#Hollywood greenlights #Christ’s “#Resurrection” & I couldn’t be happier!

Okay, that’s a bit of a bullshit lie, but I’ll get to that. It may surprise some to read that I actually enjoy Bible-based movies. Not all of them, but some of the big ones, like Chuck Heston’s The Ten Commandments and Mel Gibson’s The Passion of the Christ I genuinely enjoyed on multiple levels, only one of them a snarky, sarcastic one.

Take TTC. It’s really fun. The colors are insane, the acting’s stuck in that why-so-serious? ’50s camp, and the effects still look pretty damn good. Not putting Avatar to shame, but convincing. And it’s a damn good story. Seriously. For a guy to go from an abandoned slave-child to the prince of the realm to an outcast who returns to overthrow the evil empire? That’s just awesome storytelling. (And thus my fave Bible story.)

TPotC is a little different. It looks great. It’s comparatively a dumb story. Sorry, Christians, but it’s really not that good. But anyway, it’s got solid performances, it’s kinda fun in a Christian-torture-porn sort of way, and then there’s the linguistic stuff.


As some may know, I’m a linguist so I’m a sucker for any film that goes into this stuff. This is why I really like Stargate. When I first heard that TPotC was spoken in the languages of the time, I was jazzed. It’s always cool to hear ancient/dead languages rendered, even if they can’t be to a perfect degree. I didn’t even care when I read that actually, the languages represented weren’t spoken at the time in that area. Nor was I bothered by the fact that an uneducated Jew spoke perfect Latin. It was a really fun experience.

Given the above, when I read that the 40-days-post-death Christ would be a film, I wasn’t instantly against it. Here’s a blurb from Deadline.

The Resurrection is told through the eyes of an agnostic Roman Centurion charged by Pontius Pilate to investigate rumors of a risen Jewish Messiah and to locate Christ’s missing body in order to subdue an imminent uprising in Jerusalem.”

Okay, yeah. Sword-and-sandals meets Citizen Kane. I can see that. He goes to cool locations. He talks to a bunch of people. Maybe kills some of them. I’m in.

Oh, wait.

“Along Centurion’s mission, his doubts of such a supernatural occurrence peel away as he encounters the Apostles and other historic Biblical characters and reviews the events following the Resurrection. Liddell described the film as Gladiator in tone.”

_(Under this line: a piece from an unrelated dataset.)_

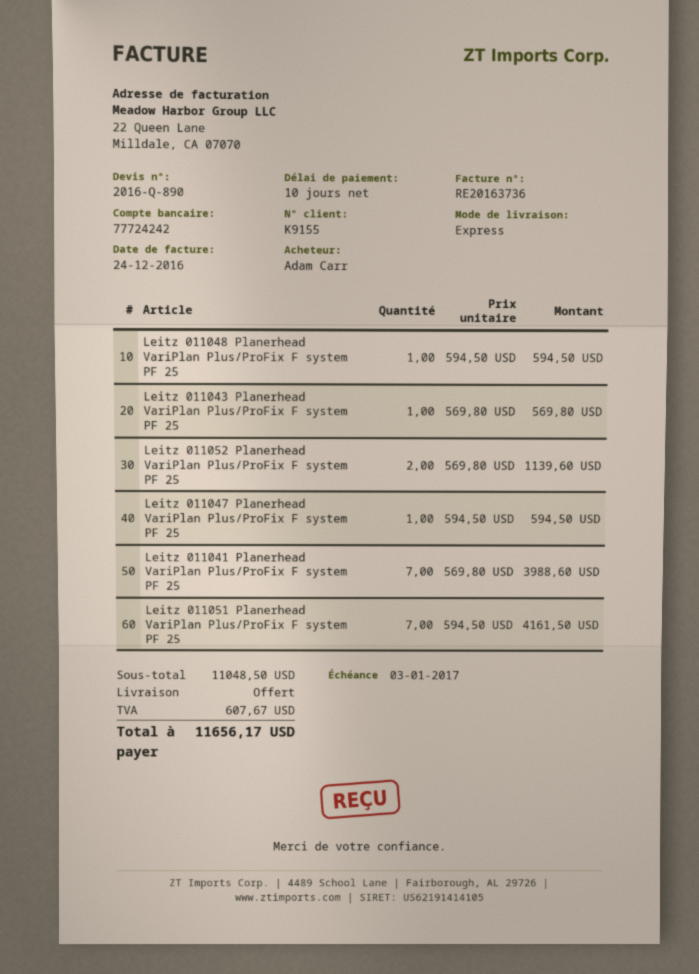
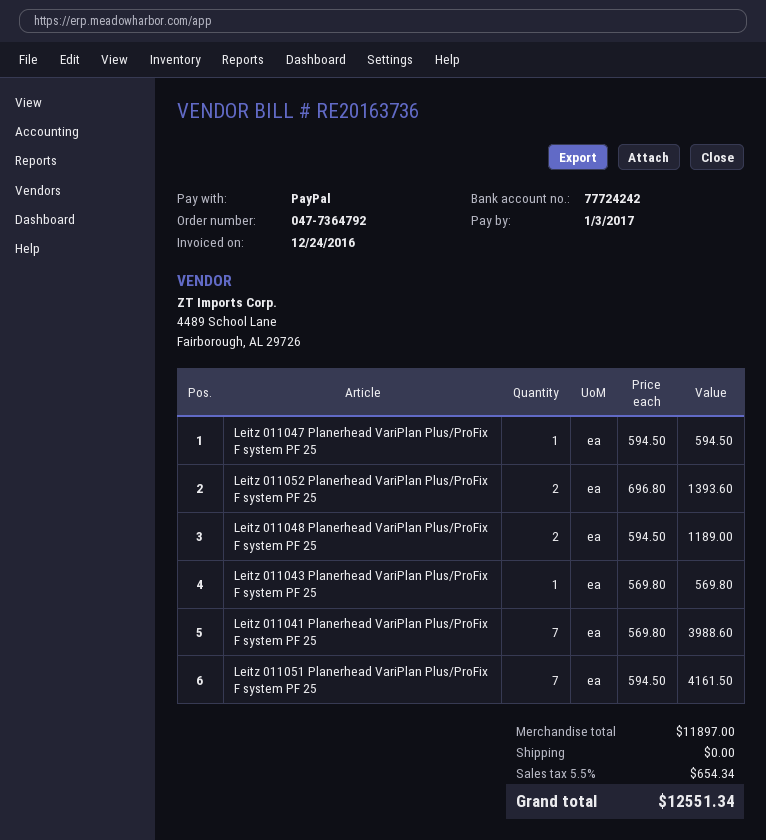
Leitz 011048 Planerhead VariPlan Plus/ProFix F system PF 25: 1 x 594.50 = 594.50 -> 2 x 594.50 = 1189.00
Leitz 011052 Planerhead VariPlan Plus/ProFix F system PF 25: 2 x 569.80 = 1139.60 -> 2 x 696.80 = 1393.60
subtotal: 11048.50 -> 11897.00
tax: 607.67 -> 654.34
total: 11656.17 -> 12551.34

Uh-huh. The Apostles. You mean the cats who couldn’t be bothered to allegedly write their accounts of alleged eyewitnessed supernatural, Earth-shattering events until decades after the fact? You mean those guys? Lemme guess. In the end, Centurion converts and then he’s dubbed Sir Constantine the Great or something (yes, I know Constantine came centuries later). Never mind. This sounds kinda lame. I have no problem with Hollywood telling biblical stories. There’s obviously a giant financial incentive to do so. I do have a problem with Hollywood condescending to me and presuming

  1. that I do believe,
  2. that I should, or
  3. that believing is inherently good.

And yes, they have a possibly equal financial incentive to condescend to me as well, but it still irks me.

So fine, they’ll make their little movie about the guy who doesn’t believe then does and it’ll probably make some good money and okay. I’ll probably even end up watching it and writing a snarky review. All things considered, I really only have one request, and it’s about Christ himself:

Don’t make him white.

One Response to “#Hollywood greenlights #Christ’s “#Resurrection” & I couldn’t be happier!”

  1. […] with Noah, Son of God, God Is Not Dead, Heaven Is for Real, and other bullshit being released, it’s nice to have a tiny, tiny, if un-distributed voice, at the […]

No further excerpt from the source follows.